=== Task goal ===
Nothing but the lines from the one containing "- Image uploads" through the one containing "and configure values.", both included, should be given again, each exactly as written below.

═══ Provided records ═══

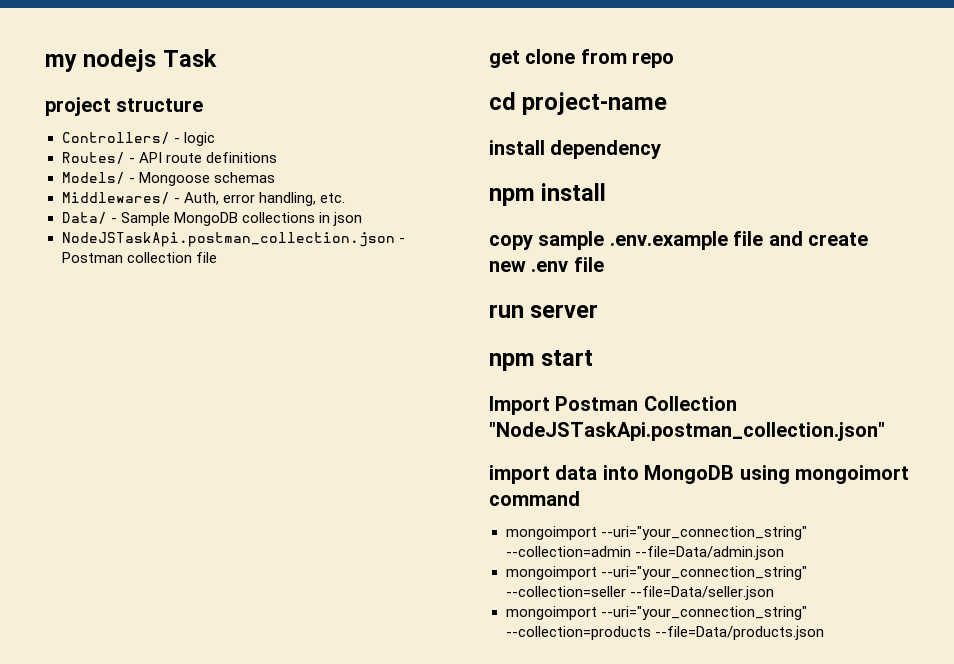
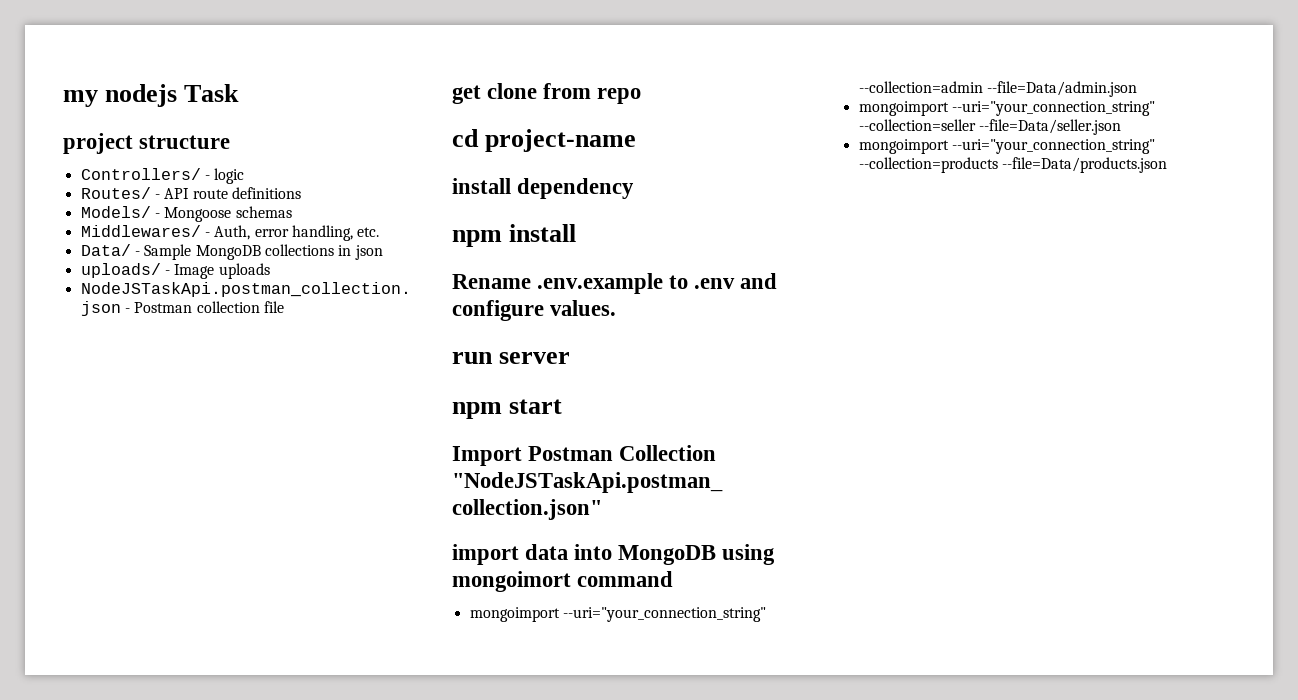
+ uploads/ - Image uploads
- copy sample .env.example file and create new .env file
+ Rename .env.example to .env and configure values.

═══
═══ Provided records ═══

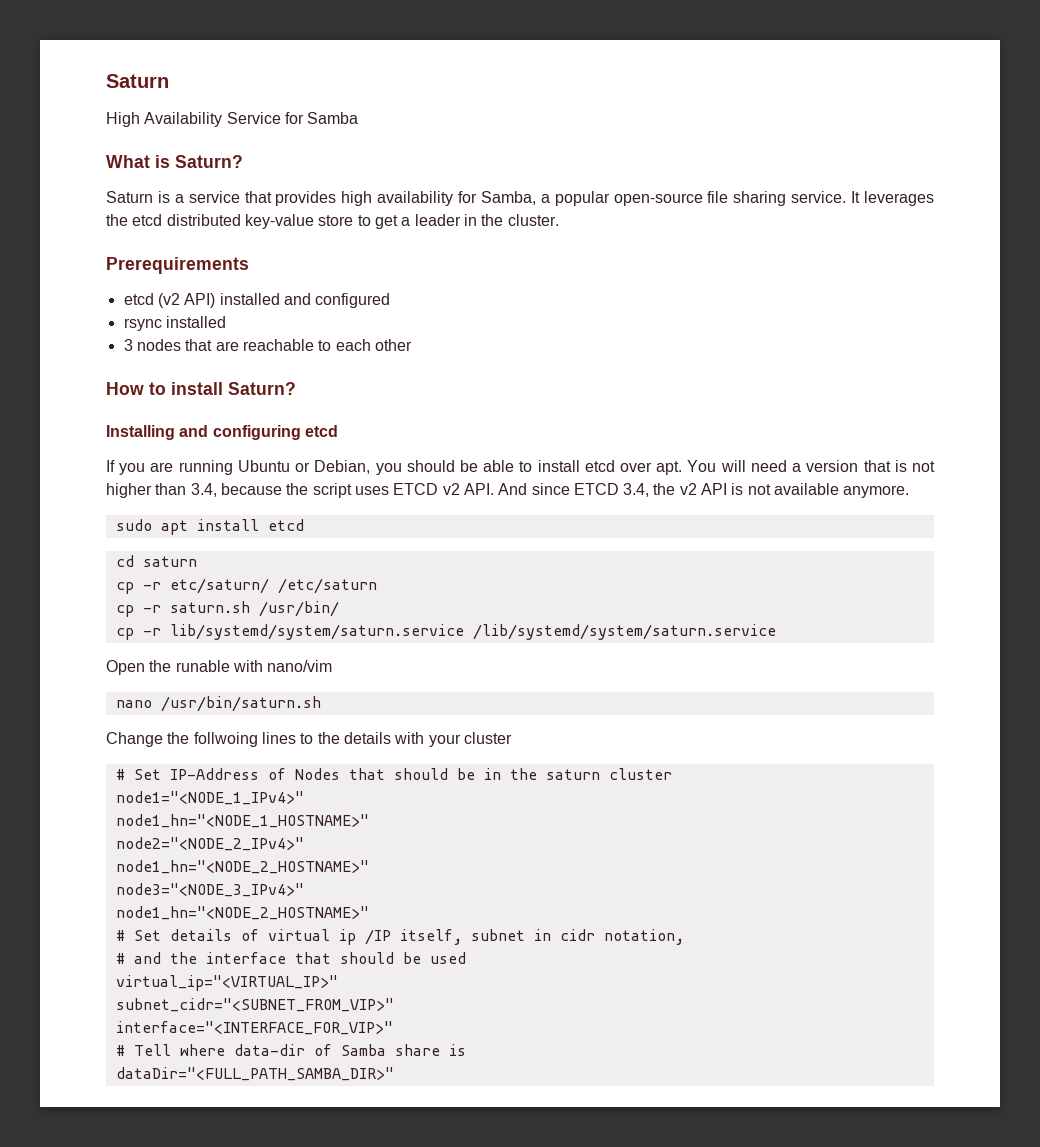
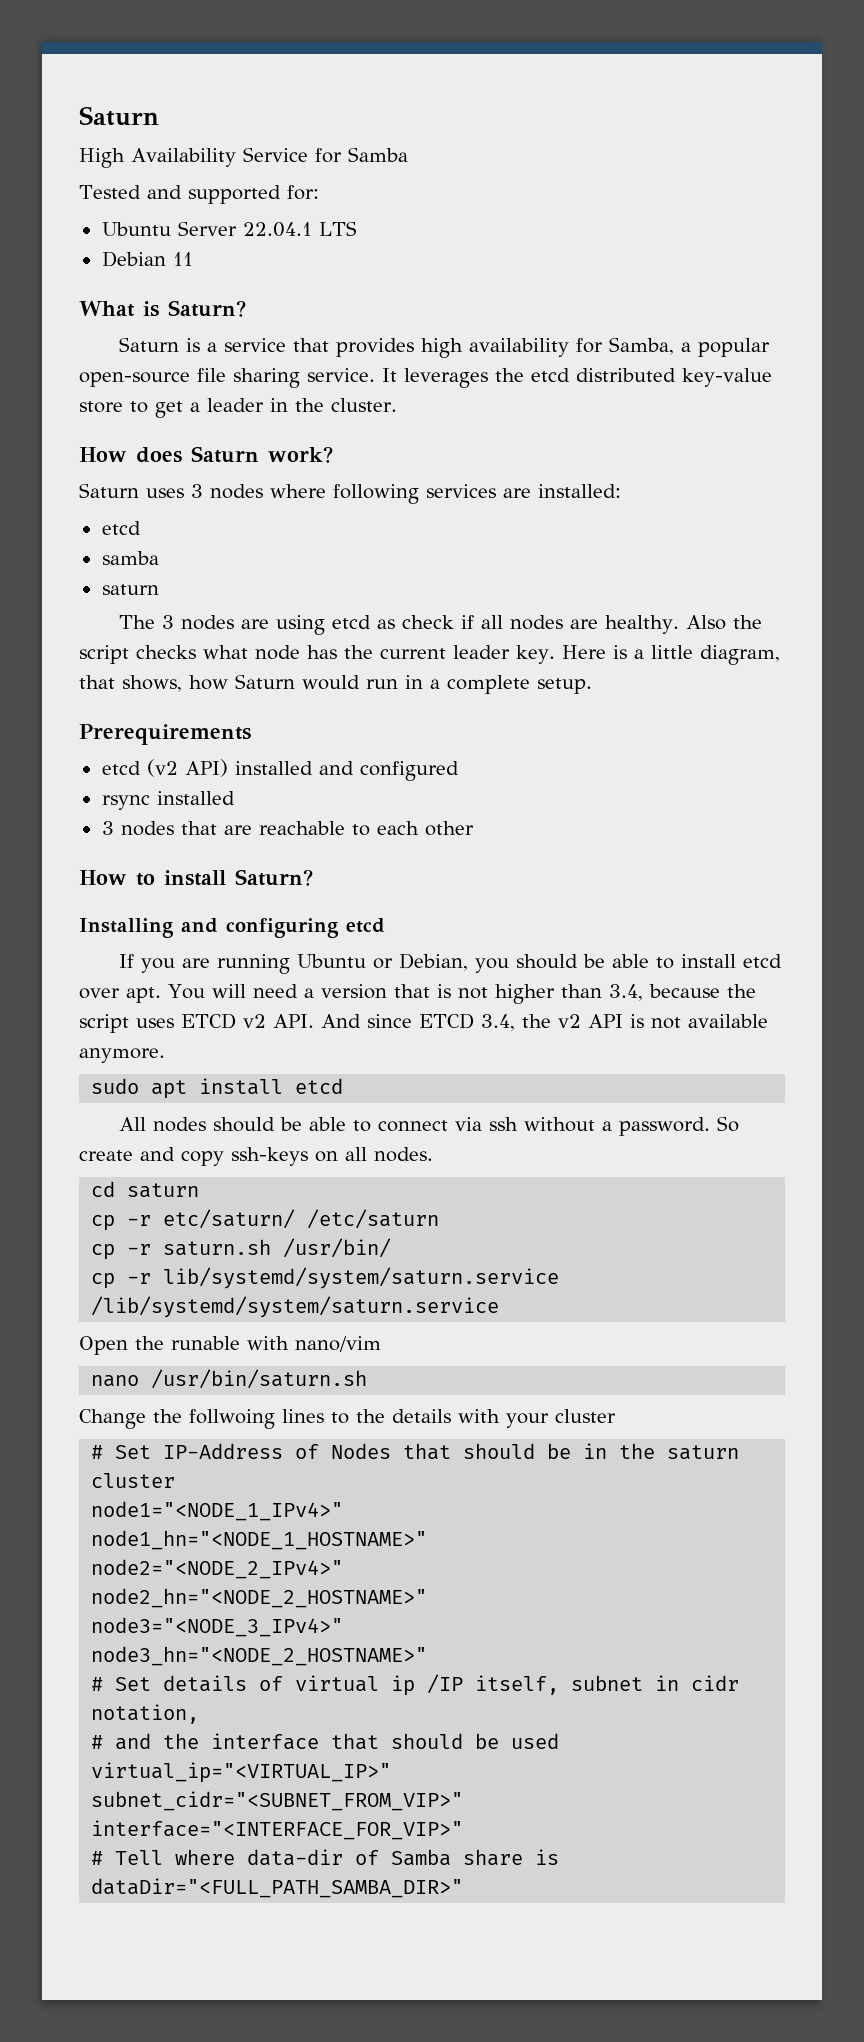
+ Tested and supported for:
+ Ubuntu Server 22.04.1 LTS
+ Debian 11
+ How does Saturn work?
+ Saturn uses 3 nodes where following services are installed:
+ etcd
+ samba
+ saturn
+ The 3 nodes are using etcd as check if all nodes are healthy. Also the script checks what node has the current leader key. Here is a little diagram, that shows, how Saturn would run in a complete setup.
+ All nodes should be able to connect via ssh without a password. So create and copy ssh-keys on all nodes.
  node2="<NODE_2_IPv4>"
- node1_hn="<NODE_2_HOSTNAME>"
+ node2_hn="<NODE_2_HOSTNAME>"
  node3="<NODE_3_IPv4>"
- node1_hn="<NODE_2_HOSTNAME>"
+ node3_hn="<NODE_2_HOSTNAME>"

═══

=== Reply to the task ===
+ uploads/ - Image uploads
- copy sample .env.example file and create new .env file
+ Rename .env.example to .env and configure values.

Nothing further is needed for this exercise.